恰恰把吸尘器吸管前端的头拔下来,拿了那管子在祁承远身上吸灰,从后背到前襟,到腋下,到腿脚。两个配合地天衣无缝,看得练离无比羡慕,跃跃欲试。可是看那稳如泰山的人,背过身去缩缩脖子吐吐舌。
恰恰又带他去浴室持他最心爱的大嘴巴浴盆。出来的时候,两人浑身湿了个透,头发上都滴滴达达地往下淌水,在灰色的地毯上踩出两对湿淋淋的脚印儿。练离的胸前衣襟里鼓鼓地塞着乌龟。
祁承远说,“恰恰,天这么冷,玩水要生病的。”
薛允诚道,“练离,又淘!”
两个孩子嘻嘻一笑,转个身,那身上立时就干了,躺在地上,头靠着头,咭咭呱呱地说笑个不停。

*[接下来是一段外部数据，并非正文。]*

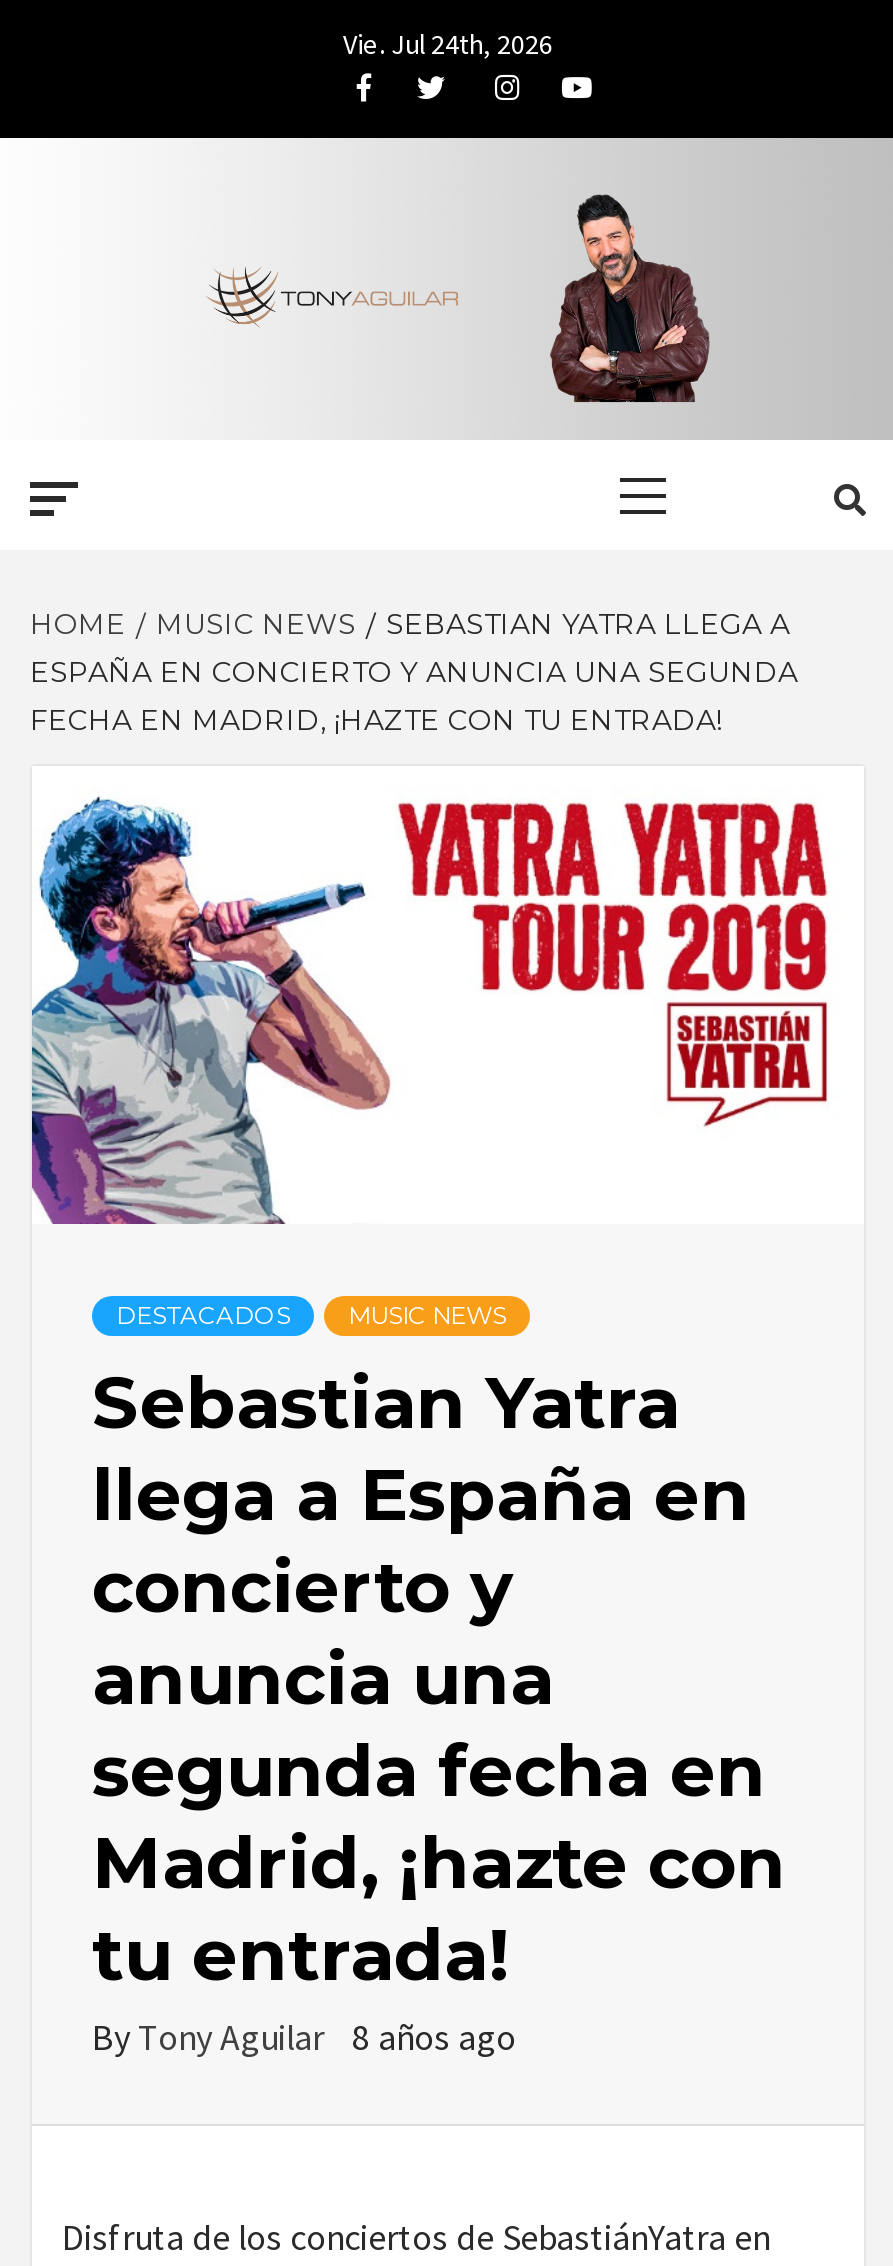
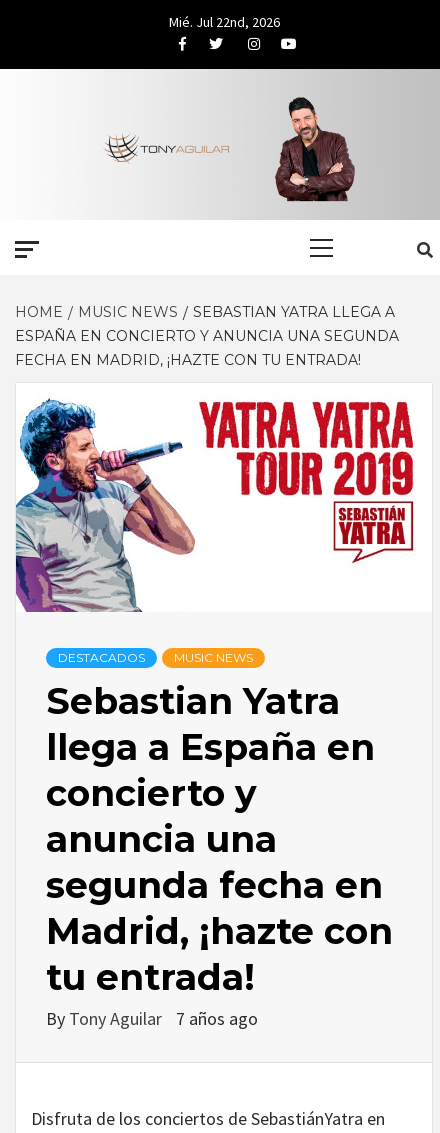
- Vie. Jul 24th, 2026
+ Mié. Jul 22nd, 2026

- By Tony Aguilar 8 años ago
+ By Tony Aguilar 7 años ago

夜深了,薛允诚想,是地气最旺的时候了,便道,“打挠了,我们,该走了。”
祁承远微微愣了一下,立刻醒悟,仙家,自然不可能如凡人一般地行事。用力握了薛允诚的手,说,“真的非常谢谢你们送恰恰回来,谢谢,谢谢!”
这下,轮到薛允诚发愣了。
恰恰位了练离的衣角,依依不舍。练离拉拉他的头发,道,”山水有相逢,有缘的话,我们很快能见到的。”
没想到,一语中的。
恰恰说,“练离哥哥,请你帮我打听一件事。”说着,小声在练离耳边说了点什么,练离点头说,“好。”
祁承远坐在沙发,回手把恰恰紧紧地搂在怀里,一声声地叹气,一声声地傻笑,一句整话也说不出来,半晌才说,“恰恰,对不起。”
恰恰窝在他身边,也不说话,只拿额头贴了祁承远的肩,一下一下蹭过来又蹭过去。
祁承远问道,“对了恰恰,送你回来的是哪俩位仙家?”
恰恰刚要说,想想不对,跳下地,把祁承远拉起来,让他坐到卧室大床上,才呼出一口气,慢慢地说,“他们么,是地府十殿的阎王与无常。”
祁承远傻愣在那里,半天没有动静,连眼珠子也没动一下。恰恰慌了,半跪在床上,用手搬了祁承远的脸,凑近了叫他,“哥哥,哥哥,哥哥。”
祁承远终于嘿嘿笑出来,继尔大笑起来,抱了恰恰在床上滚来滚去,说,“我可真是。。。真是。。。三生有幸啊!”
地府
练离与薛允诚寻了一处僻静的树木茂盛的地方,地上有大片湿滑的苔藓。练离小心翼翼地走着,边说,“恰恰真可爱,是不是?”
薛允诚点头道,“很乖,不淘。”
练离垂头道,“哦。”忽然咕咕笑出来说,“这一路都从天宫淘到了人间来了,还不淘?蔫淘。”
练离叹口气说,“祁哥哥一定能帮恰恰回去的。可是,回去了,他跟恰恰不是要分开了吗?那可怎么办啊?怎么办呢?”
薛允诚道,“练离,一切,自有定数。”
练离点点头,又说,“祁哥哥也很好,是不是?”
薛允诚道,“祁承远,大智若愚。”
练离复又开心起来,跳到他前面去,“哦,那我呢?”
薛允诚看见他在黑暗里愈发闪亮莹润的眼睛,一字一字地说,“乳臭未干。爱闯祸。”
练离好象泄了气的皮球,说,“哦。”
原来,自己在他眼里还如先前一样,一点长进也无。难怪。。。练离突然觉得有些黯然。他想起他说过的已经定了亲的话,过一两年,他娶了王妃,恐怕,连如今这样,也是不可能了。他甚至还没有对王说出自己的心意呢。